> _YOUR TASK_:
Look through the records below for the line with "#86efac; padding-left: 45px;". Return that line and each one after it up to and including the line with "některých slov označují", exactly.

> _MATERIAL PROVIDED_:

——————————

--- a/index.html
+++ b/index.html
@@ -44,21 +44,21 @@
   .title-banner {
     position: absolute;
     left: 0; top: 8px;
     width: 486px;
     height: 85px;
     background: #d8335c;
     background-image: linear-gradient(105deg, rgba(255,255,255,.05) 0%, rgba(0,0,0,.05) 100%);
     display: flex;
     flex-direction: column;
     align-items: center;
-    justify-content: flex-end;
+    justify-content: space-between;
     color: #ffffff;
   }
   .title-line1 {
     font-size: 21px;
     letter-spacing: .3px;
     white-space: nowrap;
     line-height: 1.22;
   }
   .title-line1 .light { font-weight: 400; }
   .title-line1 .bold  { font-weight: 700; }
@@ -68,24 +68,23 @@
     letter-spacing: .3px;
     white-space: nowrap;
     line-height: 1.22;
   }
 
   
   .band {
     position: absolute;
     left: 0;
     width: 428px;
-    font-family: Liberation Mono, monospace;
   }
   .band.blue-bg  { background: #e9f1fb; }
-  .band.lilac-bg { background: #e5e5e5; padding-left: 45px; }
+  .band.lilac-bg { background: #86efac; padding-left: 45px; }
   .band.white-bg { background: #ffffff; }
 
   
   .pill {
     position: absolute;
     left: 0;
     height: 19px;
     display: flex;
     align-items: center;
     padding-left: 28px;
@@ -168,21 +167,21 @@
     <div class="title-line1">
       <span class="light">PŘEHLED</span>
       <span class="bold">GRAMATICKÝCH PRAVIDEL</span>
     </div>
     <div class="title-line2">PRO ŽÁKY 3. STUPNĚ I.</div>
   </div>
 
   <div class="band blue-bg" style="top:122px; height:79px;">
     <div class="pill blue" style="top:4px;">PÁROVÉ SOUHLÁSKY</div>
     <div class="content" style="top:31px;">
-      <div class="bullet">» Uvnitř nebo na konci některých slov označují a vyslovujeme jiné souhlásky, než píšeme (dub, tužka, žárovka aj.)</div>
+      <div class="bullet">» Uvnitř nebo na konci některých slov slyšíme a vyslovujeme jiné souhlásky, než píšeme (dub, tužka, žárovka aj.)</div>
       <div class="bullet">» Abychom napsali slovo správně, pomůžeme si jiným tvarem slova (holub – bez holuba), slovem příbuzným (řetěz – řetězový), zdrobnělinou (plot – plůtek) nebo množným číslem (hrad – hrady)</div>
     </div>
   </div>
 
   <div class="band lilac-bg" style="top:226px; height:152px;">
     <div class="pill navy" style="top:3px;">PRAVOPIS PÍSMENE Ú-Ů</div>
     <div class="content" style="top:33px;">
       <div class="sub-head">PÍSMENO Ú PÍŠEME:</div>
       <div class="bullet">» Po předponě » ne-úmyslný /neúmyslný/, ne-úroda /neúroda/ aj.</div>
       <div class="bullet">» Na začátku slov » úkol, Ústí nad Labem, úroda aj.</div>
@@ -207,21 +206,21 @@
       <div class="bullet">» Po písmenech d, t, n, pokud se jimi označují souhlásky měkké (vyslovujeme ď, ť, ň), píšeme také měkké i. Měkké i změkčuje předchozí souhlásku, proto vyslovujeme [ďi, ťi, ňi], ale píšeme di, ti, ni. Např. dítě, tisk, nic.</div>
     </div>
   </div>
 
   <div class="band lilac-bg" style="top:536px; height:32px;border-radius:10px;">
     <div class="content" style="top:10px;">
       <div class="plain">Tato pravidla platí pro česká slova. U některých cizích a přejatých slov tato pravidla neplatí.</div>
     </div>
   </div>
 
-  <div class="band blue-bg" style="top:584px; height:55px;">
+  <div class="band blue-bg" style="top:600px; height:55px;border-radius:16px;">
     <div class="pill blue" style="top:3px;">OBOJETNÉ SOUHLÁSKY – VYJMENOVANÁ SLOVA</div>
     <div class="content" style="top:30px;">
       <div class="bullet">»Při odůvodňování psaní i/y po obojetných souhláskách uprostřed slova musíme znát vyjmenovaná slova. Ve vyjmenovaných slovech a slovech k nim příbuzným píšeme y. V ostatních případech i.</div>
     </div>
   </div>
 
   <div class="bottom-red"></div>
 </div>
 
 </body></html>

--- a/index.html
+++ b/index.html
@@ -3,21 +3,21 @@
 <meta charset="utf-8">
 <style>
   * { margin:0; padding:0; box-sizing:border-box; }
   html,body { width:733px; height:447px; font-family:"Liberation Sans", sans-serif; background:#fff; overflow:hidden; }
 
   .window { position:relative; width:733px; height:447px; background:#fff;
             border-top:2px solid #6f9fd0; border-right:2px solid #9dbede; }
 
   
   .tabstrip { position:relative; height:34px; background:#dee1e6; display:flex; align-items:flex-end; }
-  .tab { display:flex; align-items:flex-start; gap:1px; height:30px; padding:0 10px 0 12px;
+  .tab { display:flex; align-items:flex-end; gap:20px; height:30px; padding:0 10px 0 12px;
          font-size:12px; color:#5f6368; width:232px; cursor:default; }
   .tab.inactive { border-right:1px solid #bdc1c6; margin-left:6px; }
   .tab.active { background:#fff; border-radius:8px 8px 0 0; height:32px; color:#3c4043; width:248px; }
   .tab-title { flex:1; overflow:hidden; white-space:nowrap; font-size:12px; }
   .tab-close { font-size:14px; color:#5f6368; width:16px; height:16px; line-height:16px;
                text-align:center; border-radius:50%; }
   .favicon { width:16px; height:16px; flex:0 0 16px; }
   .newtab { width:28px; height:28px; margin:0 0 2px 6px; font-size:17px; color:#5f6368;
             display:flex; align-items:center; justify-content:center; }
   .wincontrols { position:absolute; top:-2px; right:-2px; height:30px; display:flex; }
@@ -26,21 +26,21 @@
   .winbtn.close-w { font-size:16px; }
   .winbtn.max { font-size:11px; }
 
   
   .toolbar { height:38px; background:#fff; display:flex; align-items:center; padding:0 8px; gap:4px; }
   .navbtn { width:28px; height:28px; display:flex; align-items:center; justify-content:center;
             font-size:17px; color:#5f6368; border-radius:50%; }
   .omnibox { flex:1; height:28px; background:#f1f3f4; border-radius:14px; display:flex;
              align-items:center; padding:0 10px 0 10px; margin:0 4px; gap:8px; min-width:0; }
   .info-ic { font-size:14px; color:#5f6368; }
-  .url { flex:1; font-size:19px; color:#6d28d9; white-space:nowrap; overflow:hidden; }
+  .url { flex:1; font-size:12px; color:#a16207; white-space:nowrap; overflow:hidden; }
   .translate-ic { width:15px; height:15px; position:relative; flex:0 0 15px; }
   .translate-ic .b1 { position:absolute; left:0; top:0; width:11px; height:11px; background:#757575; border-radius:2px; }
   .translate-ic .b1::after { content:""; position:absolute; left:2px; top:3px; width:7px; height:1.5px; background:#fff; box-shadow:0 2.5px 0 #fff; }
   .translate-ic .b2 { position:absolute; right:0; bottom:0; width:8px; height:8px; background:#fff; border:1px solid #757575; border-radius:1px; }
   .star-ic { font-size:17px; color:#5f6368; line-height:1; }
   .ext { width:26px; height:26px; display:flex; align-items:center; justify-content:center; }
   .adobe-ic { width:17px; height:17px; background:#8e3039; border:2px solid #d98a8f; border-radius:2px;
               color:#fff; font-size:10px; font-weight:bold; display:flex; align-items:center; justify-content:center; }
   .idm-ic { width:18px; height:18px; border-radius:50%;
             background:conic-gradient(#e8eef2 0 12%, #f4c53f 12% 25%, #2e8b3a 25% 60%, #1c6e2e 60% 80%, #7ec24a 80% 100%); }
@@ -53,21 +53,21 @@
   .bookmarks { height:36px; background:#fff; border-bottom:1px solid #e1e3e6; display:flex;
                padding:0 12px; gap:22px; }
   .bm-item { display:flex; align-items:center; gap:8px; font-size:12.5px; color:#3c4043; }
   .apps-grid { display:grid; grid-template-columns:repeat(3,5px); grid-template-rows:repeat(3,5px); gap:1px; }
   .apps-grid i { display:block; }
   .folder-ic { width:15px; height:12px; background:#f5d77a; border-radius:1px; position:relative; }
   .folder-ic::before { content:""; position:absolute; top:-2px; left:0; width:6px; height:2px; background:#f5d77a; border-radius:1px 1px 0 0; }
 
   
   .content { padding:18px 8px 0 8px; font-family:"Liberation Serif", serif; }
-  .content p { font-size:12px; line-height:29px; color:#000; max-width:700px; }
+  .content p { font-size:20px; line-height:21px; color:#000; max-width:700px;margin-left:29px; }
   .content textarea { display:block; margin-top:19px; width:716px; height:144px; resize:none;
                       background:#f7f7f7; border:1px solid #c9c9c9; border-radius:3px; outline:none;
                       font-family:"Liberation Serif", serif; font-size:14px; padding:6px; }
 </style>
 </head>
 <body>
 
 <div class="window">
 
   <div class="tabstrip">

——————————

> _REPLY_:
+  .band.lilac-bg { background: #86efac; padding-left: 45px; }
   .band.white-bg { background: #ffffff; }
 
   
   .pill {
     position: absolute;
     left: 0;
     height: 19px;
     display: flex;
     align-items: center;
     padding-left: 28px;
@@ -168,21 +167,21 @@
     <div class="title-line1">
       <span class="light">PŘEHLED</span>
       <span class="bold">GRAMATICKÝCH PRAVIDEL</span>
     </div>
     <div class="title-line2">PRO ŽÁKY 3. STUPNĚ I.</div>
   </div>
 
   <div class="band blue-bg" style="top:122px; height:79px;">
     <div class="pill blue" style="top:4px;">PÁROVÉ SOUHLÁSKY</div>
     <div class="content" style="top:31px;">
-      <div class="bullet">» Uvnitř nebo na konci některých slov označují a vyslovujeme jiné souhlásky, než píšeme (dub, tužka, žárovka aj.)</div>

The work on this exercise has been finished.